Le voilà, cet homme fort ! ce contempteur de la tendresse et de la fidélité ! Il aime depuis dix ans et c’est dans une liaison douce, longue et grave, qu’il a mis le bonheur de sa vie. Ainsi ce masque de cynisme et d’insensibilité cachait un visage tendre et sérieux, que le monde n’a jamais vu.
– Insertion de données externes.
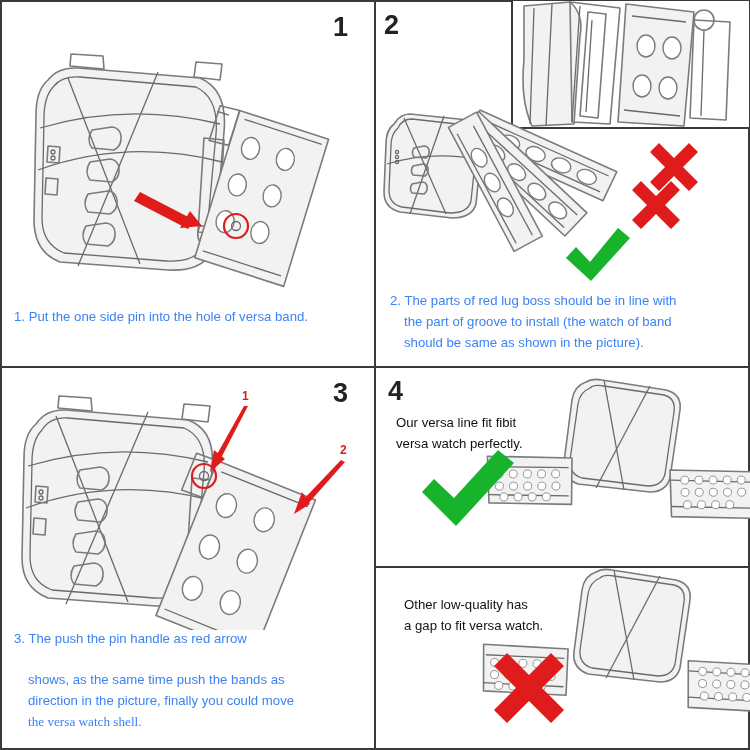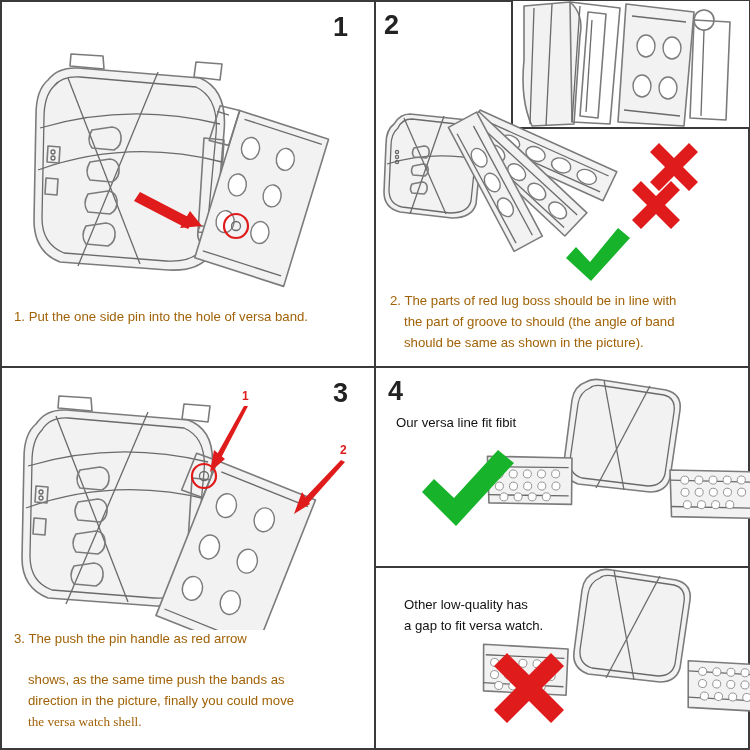"2. The parts of red" .caption { color: #a16207 -> #3b82f6 }
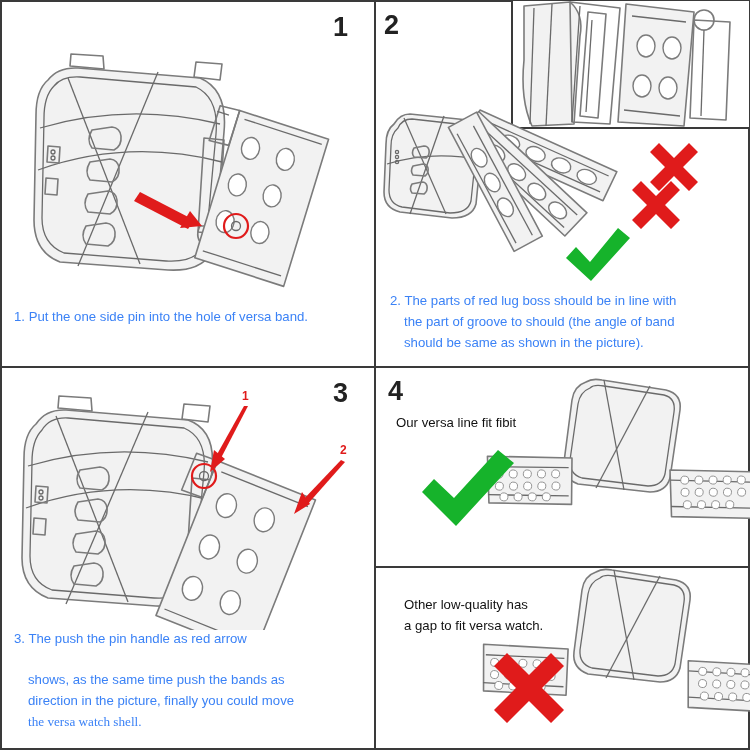"the part of groove to" span { text: should (the angle -> install (the watch }
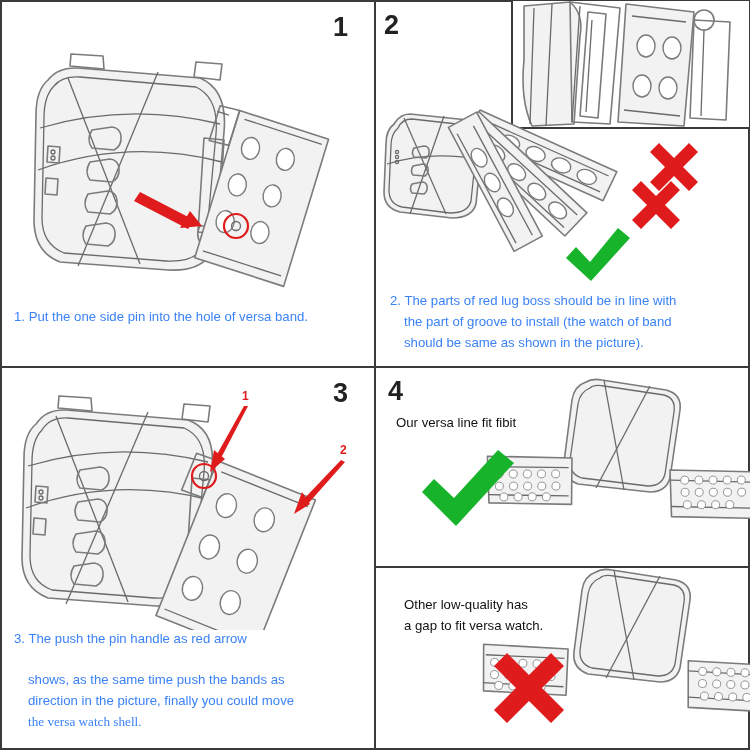"versa watch perfectly." span { html: none -> <span>versa watch perfectly.</span> }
Mérimée, né fier et timide, se renferma de bonne heure en lui-même et prit, dès la première jeunesse, la roide et sarcastique attitude dans laquelle il traversa la vie. Le Saint-Clair du Vase étrusque, c’est lui-même :

« Saint-Clair était né avec un cœur tendre et aimant ; mais, à un âge où l’on prend trop facilement des impressions qui durent toute la vie, sa sensibilité trop expansive lui avait attiré les railleries de ses camarades. Il était fier et ambitieux ; il tenait à l’opinion comme y tiennent les enfants. Dès lors, il se fit une étude de supprimer tous les dehors de ce qu’il regardait comme une faiblesse déshonorante. Il y réussit, mais sa victoire lui coûta cher. »

Tel Mérimée était à vingt ans, tel il restait à quarante, quand il écrivait à madame du Parquet :

Mes amis m’ont dit bien souvent que je ne prenais pas assez de soin pour montrer ce qu’il peut y avoir de bon dans ma nature ; mais je ne me suis jamais soucié que de l’opinion de quelques personnes.